Ninguna etapa de mi vida ha tenido una resonancia en mi
corazón tan fuerte y definitiva como los años inolvidables del servicio
militar. Allí tuve la ocasión de conocer
a un hombre excepcional. Una mañana, en el cuartel de San Jerónimo (Granada), sorprendí
a un grupo de soldados que atendían absortos a las palabras de un soldado de
filas, para mí desconocido. Me acerqué al grupo y escuché con admiración las
palabras cortantes, lacónicas y firmes que utilizaba el soldado Francisco
Palomo. Cuando terminó, le pregunté: soldado,
¿vendrías conmigo a donde yo te dijera? “Aunque fuera al infierno” -me contesto-.
“Al infierno, no –le dije-, pero tienes derecho a conocer muchas cosas de la
vida, porque creo en tu valor, en tu inteligencia y mereces una vida nueva.
Cuando termine mis prácticas de Alférez, quiero que vengas conmigo.”
No lo dudó y desde entonces tuve el extraordinario honor
de su compañía. Lo llevé conmigo al Gobierno civil de Ciudad Real, luego a
Burgos y por fin a Sevilla, donde se asentó, ya casado, en una pequeña vivienda
juntó a la que instaló un quiosco en el que vendía todo aquello que sabía que
la gente necesitaba.
Jamás se interrumpió nuestra amistad. Hablábamos con
frecuencia. Palomo amaba a España con la intimidad de su corazón insatisfecho.
Decía que su patria era la mejor del mundo, cuando él había nacido sin ningún
medio y perpetuaba su existencia sin lujos de ninguna clase.
Pasó el tiempo. Yo cesé de ministro, abandoné mis responsabilidades
políticas y con el tiempo, también las privadas pagaron el precio de mi lealtad.
Palomo, que sabía de mi abundante carga familiar, me llamó un día y me dijo: “Mi
alférez: tengo cinco millones ahorrados. Son para usted”. Las lágrimas que
derramo ahora, brotaron entonces de la emoción y le dije: “Gracias, amigo.
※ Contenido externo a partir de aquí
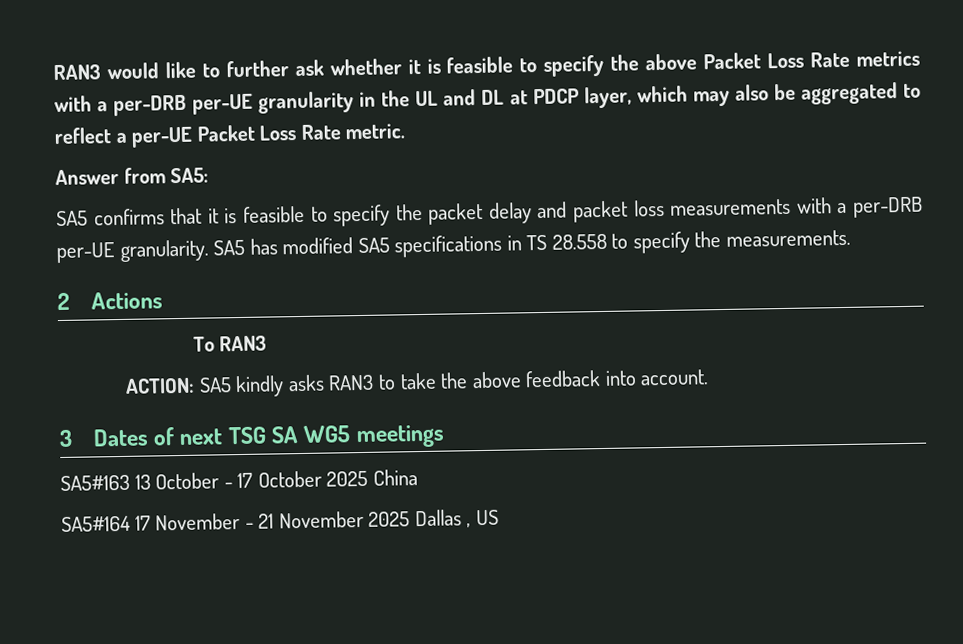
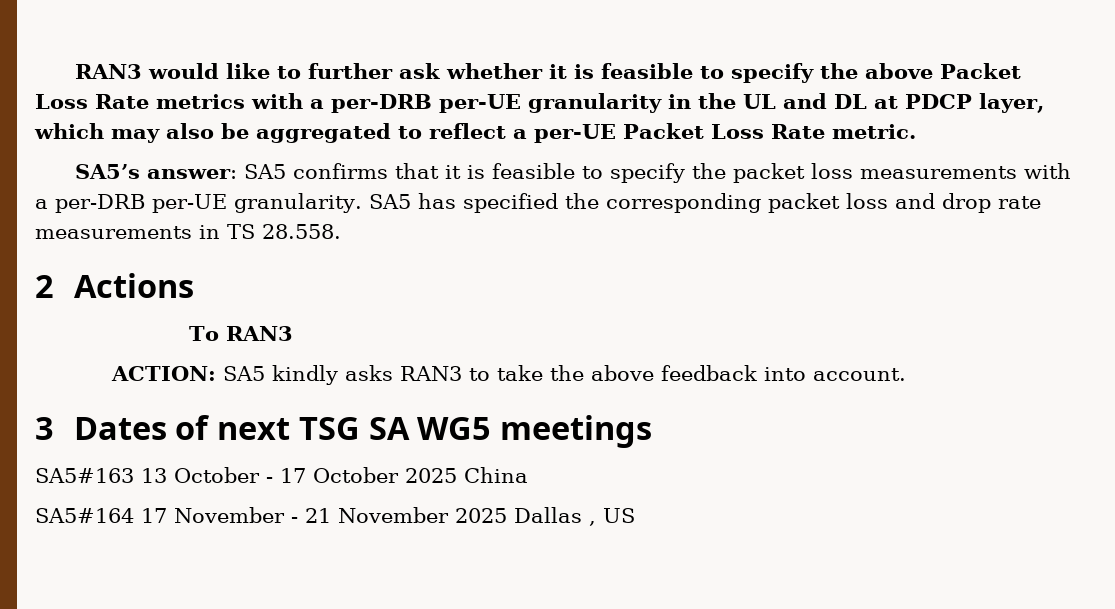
- Answer from SA5:
- SA5 confirms that it is feasible to specify the packet delay and packet loss measurements with a per-DRB per-UE granularity.
+ SA5’s answer: SA5 confirms that it is feasible to specify the packet loss measurements with a per-DRB per-UE granularity.
- SA5 has modified SA5 specifications in TS 28.558 to specify the measurements.
+ SA5 has specified the corresponding packet loss and drop rate measurements in TS 28.558.

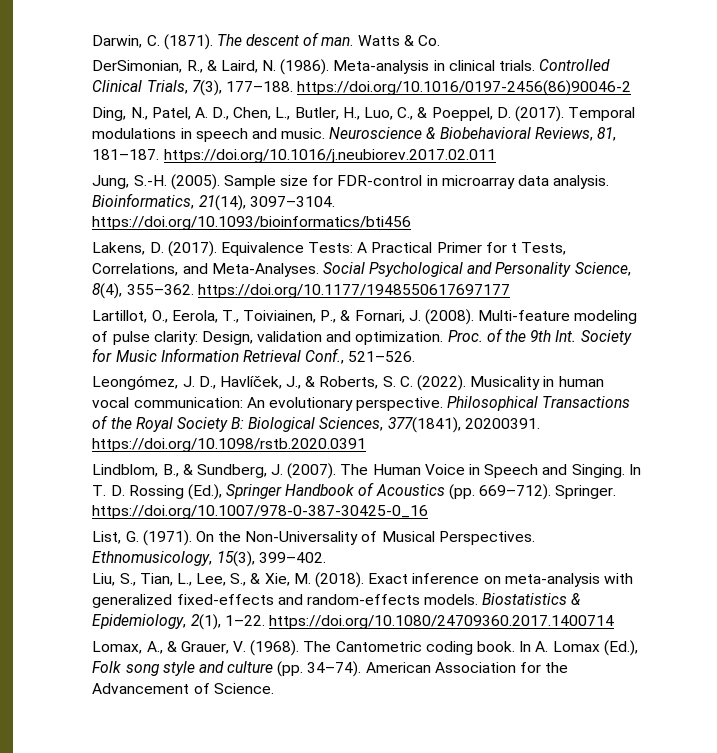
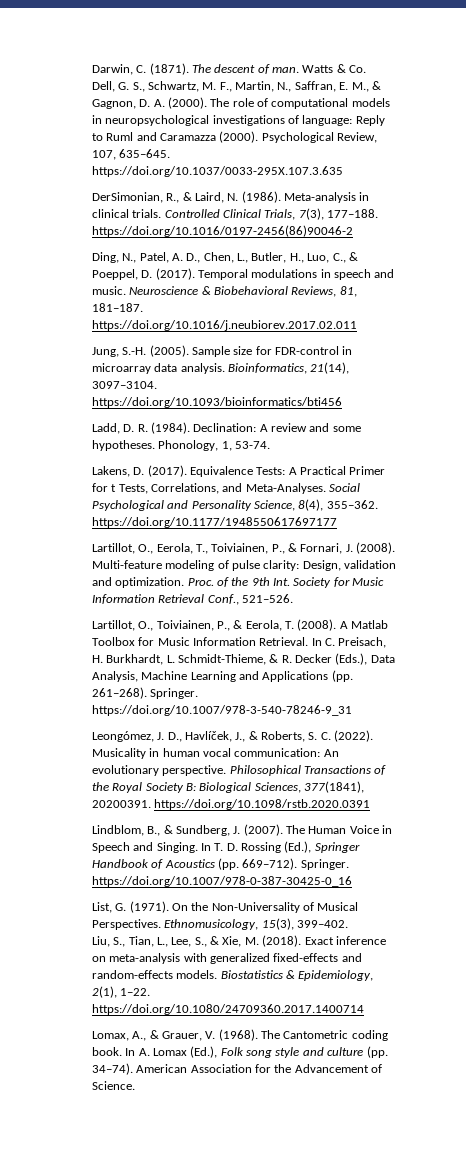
+ Dell, G. S., Schwartz, M. F., Martin, N., Saffran, E. M., & Gagnon, D. A. (2000). The role of computational models in neuropsychological investigations of language: Reply to Ruml and Caramazza (2000). Psychological Review, 107, 635–645. https://doi.org/10.1037/0033-295X.107.3.635
+ Ladd, D. R. (1984). Declination: A review and some hypotheses. Phonology, 1, 53-74.
+ Lartillot, O., Toiviainen, P., & Eerola, T. (2008). A Matlab Toolbox for Music Information Retrieval. In C. Preisach, H. Burkhardt, L. Schmidt-Thieme, & R. Decker (Eds.), Data Analysis, Machine Learning and Applications (pp. 261–268). Springer. https://doi.org/10.1007/978-3-540-78246-9_31

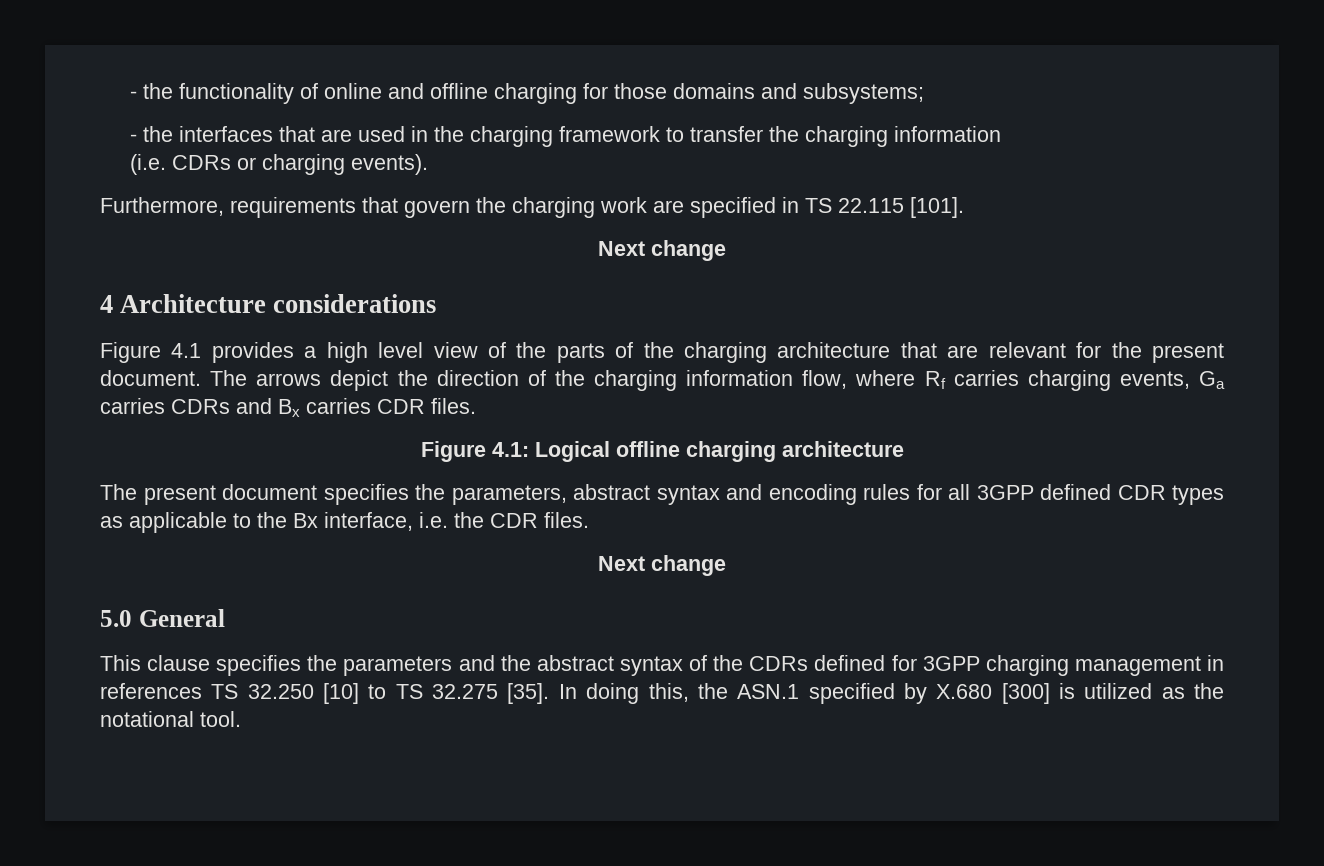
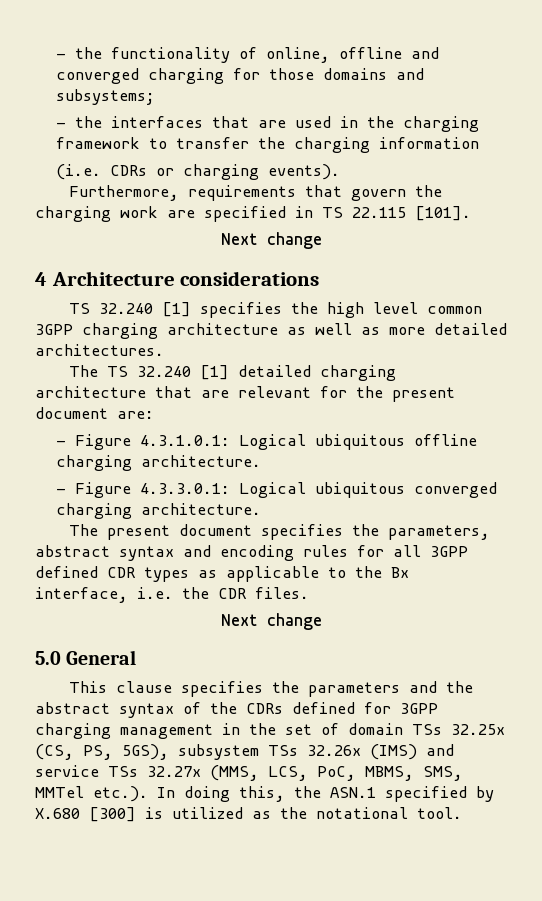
- - the functionality of online and offline charging for those domains and subsystems;
+ - the functionality of online, offline and converged charging for those domains and subsystems;
- Figure 4.1 provides a high level view of the parts of the charging architecture that are relevant for the present document. The arrows depict the direction of the charging information flow, where Rf carries charging events, Ga carries CDRs and Bx carries CDR files.
- Figure 4.1: Logical offline charging architecture
+ TS 32.240 [1] specifies the high level common 3GPP charging architecture as well as more detailed architectures.
+ The TS 32.240 [1] detailed charging architecture that are relevant for the present document are:
+ - Figure 4.3.1.0.1: Logical ubiquitous offline charging architecture.
+ - Figure 4.3.3.0.1: Logical ubiquitous converged charging architecture.
- This clause specifies the parameters and the abstract syntax of the CDRs defined for 3GPP charging management in references TS 32.250 [10] to TS 32.275 [35]. In doing this, the ASN.1 specified by X.680 [300] is utilized as the notational tool.
+ This clause specifies the parameters and the abstract syntax of the CDRs defined for 3GPP charging management in the set of domain TSs 32.25x (CS, PS, 5GS), subsystem TSs 32.26x (IMS) and service TSs 32.27x (MMS, LCS, PoC, MBMS, SMS, MMTel etc.). In doing this, the ASN.1 specified by X.680 [300] is utilized as the notational tool.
Puedo todavía enfrentarme con la vida sin ninguna clase de ayuda, pero jamás
olvidaré tu enorme gesto de generosidad.” Esa era la nobleza de un hombre sencillo
que atesoraba una riqueza en el corazón que no he conocido en nadie más.
Hace tres días me llamó su mujer: “Mi alférez, soy la
mujer de Palomo y le llamo para decirle que se ha ido”. ¿Dónde se ha ido?, le
pregunté. “Se ha ido, para siempre”, me contestó. Aquella lacónica comunicación
me produjo una perturbación emocional que nunca había conocido. Palomo, mi
soldado, mi entrañable amigo, había muerto, y su viejo Alférez lloraba de dolor.
Era su corazón el más puro, el más auténtico que traté
jamás. Poseía un altísimo grado de
intuición, que es siempre el principio motor de la sabiduría. Tenía valor, pero
sus límites estaban claros y limitados por su bondad. Ya no escucharé más su
voz preguntándome “¿cómo está, mi Alférez?” Pero yo seguiré cada día, mientras pronuncie
su nombre en mi oración de cada mañana,
contestándole lo acostumbrado: “voy viviendo, Palomo.”
Escribo esto en homenaje a su hombría de bien, a su profundo
amor a España, a su generosidad y a su amor por su familia. Fue un soldado
ejemplar. Un hombre de una pieza. Yo le rindo mi homenaje y se me rompe el
corazón al recordarlo. Tengo la seguridad de que ahora nos mirará desde el
lugar de privilegio que Dios tiene reservado para quienes pasan por la vida
haciendo el bien, sin proclamarlo.
Descansa en paz, Palomo, amigo del alma.